SST also make some along with Softing, Synergetic (who _wants_ to work with us), and a few others. Typically they have an on board processor that runs the protocol and maps things to a mailbox and registers in a memory window.

We can use these cards with little regard for the proprietary protocol licensing, yada, yada, yada. But as you mention, you get source for the firmware. That source is almost always licensed and can't be a part of the project and there is some question about software derived from carnal knowledge of that software. That's why I have been working with Synergetic to GPL their driver. That we can use or copy or modify without problems. The problem is that we are a
Free, Open Project in the most litagious, proprietary, avaricious segment of the computer industry and proprietary intellectual property sneaking into the project is a trojan horse for someone to shut us down at will.
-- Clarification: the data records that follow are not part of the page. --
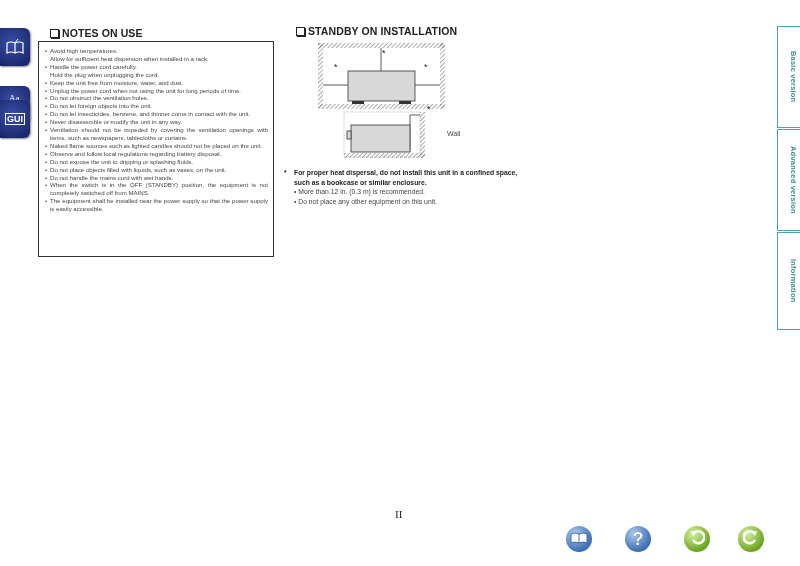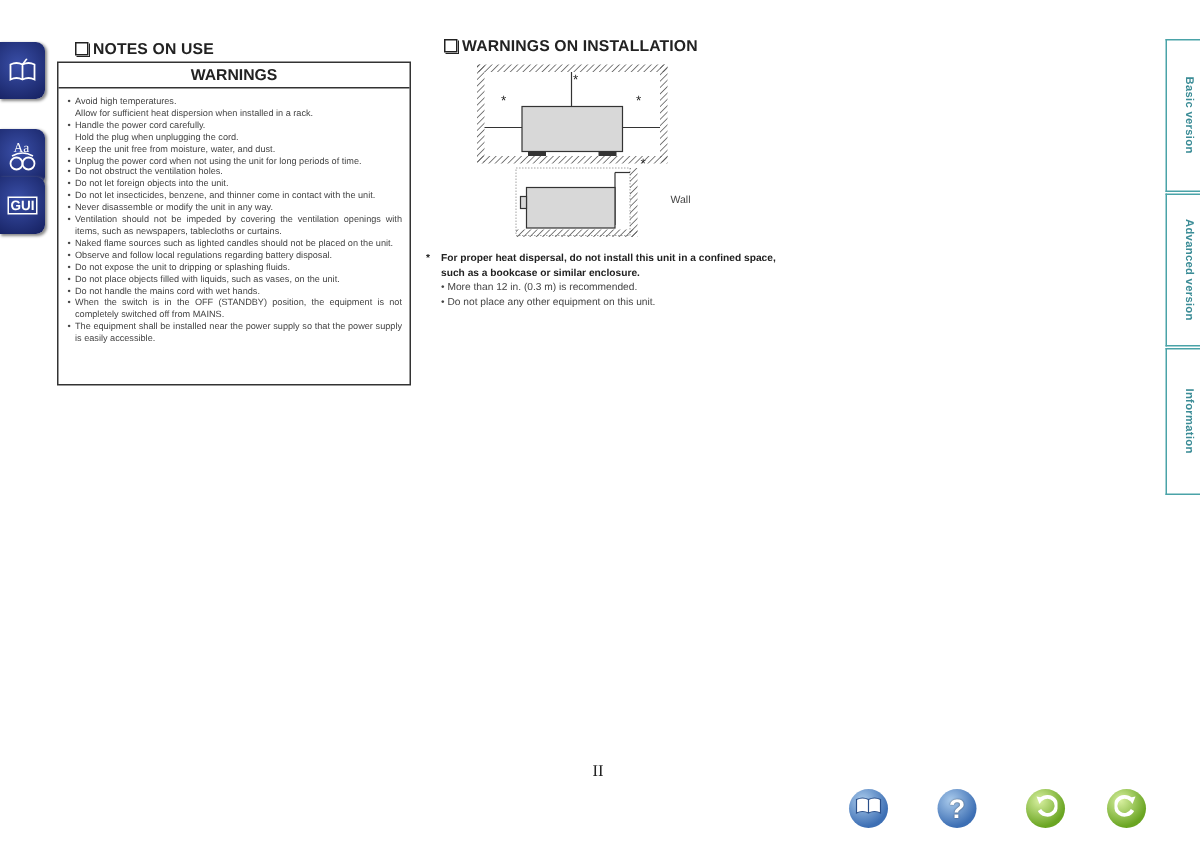--- a/index.html
+++ b/index.html
@@ -40,29 +40,28 @@
 <div class="lefttab" style="top:86px">
   <span>
     <svg width="20" height="26" viewBox="0 0 20 26">
         <text x="4" y="9" font-size="9" fill="#fff" font-family="Liberation Serif, serif">Aa</text>
         <circle cx="6" cy="17" r="4" fill="none" stroke="#fff" stroke-width="1.2"></circle>
         <circle cx="14" cy="17" r="4" fill="none" stroke="#fff" stroke-width="1.2"></circle>
         <path d="M3 12 Q10 8 17 12" fill="none" stroke="#fff" stroke-width="1"></path>
       </svg>
   </span>
 </div>
-<div class="lefttab" style="top:118px">
+<div class="lefttab" style="top:100px">
   <span style="border:1px solid #fff;padding:0 1px;font-size:9px;font-weight:bold;line-height:10px">GUI</span>
 </div>
 
 <div class="h2" style="left:38px;top:27px">
   <span class="box"></span><span>NOTES ON USE</span>
 </div>
 <div class="warnbox">
-  <div class="warnhead">WARNINGS</div>
   <ul class="warnlist" id="warnlist">
       <li>
         <span class="sub">Avoid high temperatures.</span>
         <span class="sub">Allow for sufficient heat dispersion when installed in a rack.</span>
       </li>
       <li>
         <span class="sub">Handle the power cord carefully.</span>
         <span class="sub">Hold the plug when unplugging the cord.</span>
       </li>
       <li>
@@ -104,21 +103,21 @@
       <li>
         <span class="sub">When the switch is in the OFF (STANDBY) position, the equipment is not completely switched off from MAINS.</span>
       </li>
       <li>
         <span class="sub">The equipment shall be installed near the power supply so that the power supply is easily accessible.</span>
       </li>
     </ul>
 </div>
 
 <div class="h2" style="left:284px;top:25px">
-  <span class="box"></span><span>WARNINGS ON INSTALLATION</span>
+  <span class="box"></span><span>STANDBY ON INSTALLATION</span>
 </div>
 
 <svg style="position:absolute;left:318px;top:40px" width="140" height="120">
   <defs>
     <pattern id="hatch" width="3" height="3" patternUnits="userSpaceOnUse" patternTransform="rotate(45)">
       <line x1="0" y1="0" x2="0" y2="3" stroke="#555" stroke-width="1"></line>
     </pattern>
   </defs>
 
   <rect x="0" y="3" width="127" height="5" fill="url(#hatch)"></rect>

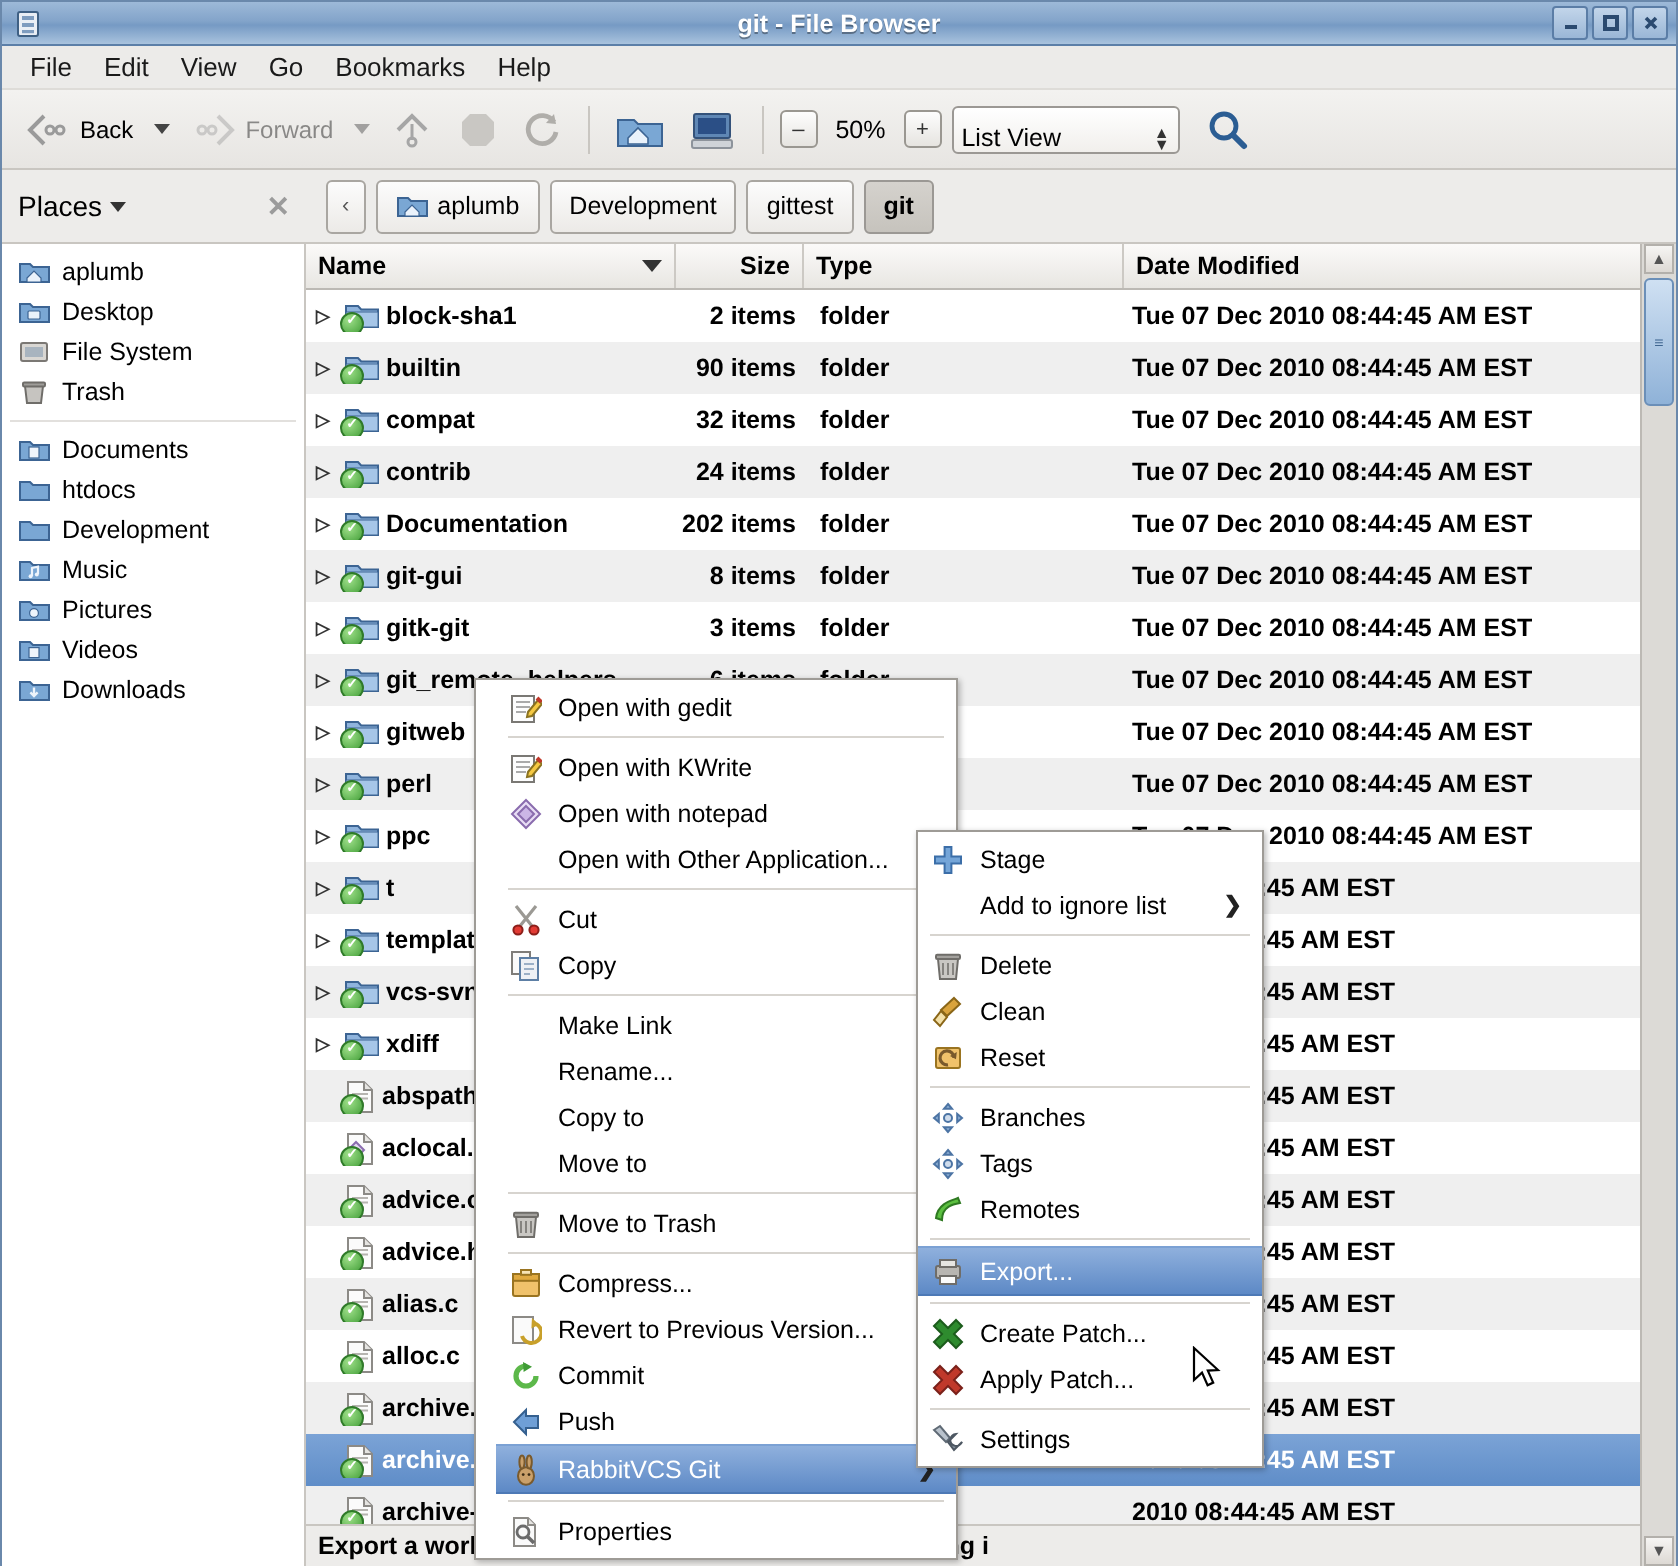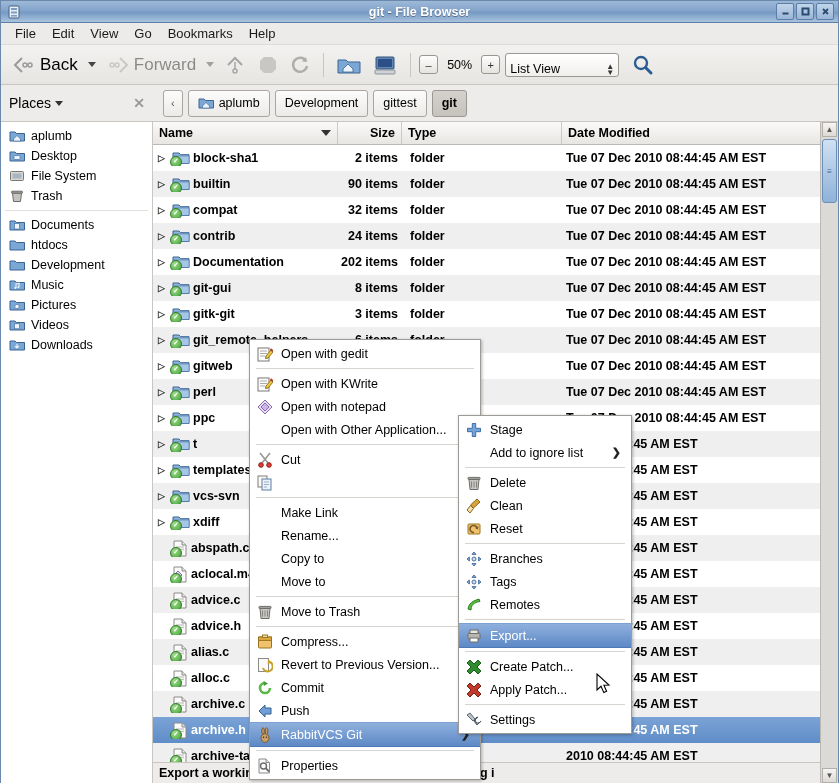--- a/index.html
+++ b/index.html
@@ -31,21 +31,21 @@
   .menubar{height:21px;display:flex;align-items:center;padding-left:6px;
            background:#ecebe9;border-bottom:1px solid #dedcd8;}
   .menubar .mi{padding:2px 8px;font-size:13px;color:#1a1a1a;}
 
   
   .toolbar{height:39px;display:flex;align-items:center;padding:0 6px;gap:2px;
            background:linear-gradient(to bottom,#f3f2f0,#e7e5e2);
            border-bottom:1px solid #c9c6c1;}
   .tbitem{display:flex;align-items:center;gap:4px;padding:3px 5px;border-radius:3px;}
   .tbitem.dim{opacity:.42;}
-  .tbitem .lbl{font-size:17px;}
+  .tbitem .lbl{font-size:12px;}
   .caret{width:0;height:0;border-left:4px solid transparent;border-right:4px solid transparent;
          border-top:5px solid #444;margin:0 3px;}
   .sep-v{width:1px;height:24px;background:#c9c6c1;margin:0 6px;}
   .zoombtn{width:17px;height:17px;border:1px solid #9a9791;border-radius:3px;
            background:linear-gradient(to bottom,#fdfdfd,#e6e4e0);
            display:flex;align-items:center;justify-content:center;font-size:11px;color:#333;}
   .zoomlvl{font-size:12.5px;padding:0 7px;}
   .viewsel{width:104px;height:22px;border:1px solid #9b9894;border-radius:3px;
            background:linear-gradient(to bottom,#ffffff,#f1efec);
            display:flex;align-items:flex-end;padding:0 4px;margin-left:3px;}
@@ -121,21 +121,21 @@
   .menu{position:absolute;background:#fff;border:1px solid #9e9b96;
         box-shadow:1px 1px 3px rgba(0,0,0,.28);padding:2px 0;z-index:40;}
   .m-item{height:23px;display:flex;align-items:center;gap:7px;padding:0 10px 0 6px;font-size:12.5px;
           white-space:nowrap;}
   .m-item .mi-ico{width:18px;display:flex;align-items:center;justify-content:center;flex:none;}
   .m-item .mi-lbl{flex:1;}
   .m-item .arrow{font-size:11px;font-weight:bold;color:#222;margin-left:12px;}
   .m-item.hl{background:linear-gradient(to bottom,#8fb0dd,#5d89c6);color:#fff;
              border-top:1px solid #7ba1d4;border-bottom:1px solid #4d79b6;}
   .m-sep{height:1px;background:#d7d4cf;margin:3px 6px;}
-  #menu-main{left:248px;top:338px;width:230px;}
+  #menu-main{left:236px;top:338px;width:230px;padding-left:10px;}
   #menu-git{left:457px;top:414px;width:172px;}
   .cursor{position:absolute;left:595px;top:672px;z-index:60;}
 </style>
 </head>
 <body>
 
 <div id="app">
 
   <div class="titlebar">
     <span class="tb-icon">
@@ -866,20 +866,21 @@
         <span class="mi-lbl">Cut</span>
       </div>
       <div class="m-item">
         <span class="mi-ico">
           <svg width="16" height="16" viewBox="0 0 16 16">
             <rect x="1" y="1" width="9" height="11" fill="#fafafa" stroke="#7f7d79"></rect>
             <rect x="5" y="4" width="9" height="11" fill="#eef1f5" stroke="#5d7fa5"></rect>
             <path d="M7 7 h5 M7 9.5 h5 M7 12 h3" stroke="#9bb0c7"></path>
           </svg>
         </span>
+        <span class="mi-lbl">Copy</span>
       </div>
       <div class="m-sep"></div>
       <div class="m-item">
         <span class="mi-ico"></span>
         <span class="mi-lbl">Make Link</span>
       </div>
       <div class="m-item">
         <span class="mi-ico"></span>
         <span class="mi-lbl">Rename...</span>
       </div>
That's why our
relationship with Synergetic is important, they have the products and are willing to do what it takes to avoid compromising our code base. It's worth quite a bit not to have to do a hostile reverse engineering job. If we can make this relationship work we have a cooperating vendor with no legal problems for all the protocols they support. This_is_crucial for us to support those protocols that people want to use. We _must_ eventually support all those protos and having a vendor that wants to help us do it sidesteps one
of the biggest and potentially fatal roadblocks in our path. If I could afford to I would take a leave of absence to make this happen as the number one goal we have is to talk to everything within reason. This is coming from someone who is loathe to get in bed with any proprietary vendor. It is a real breakthrough on the connectivity problem and we need to capitalize on it.

Regards

cww

PS I am not lecturing Ken here, this is important for all on the project. It is an epiphany I had, and I really want to stress what a break this can be.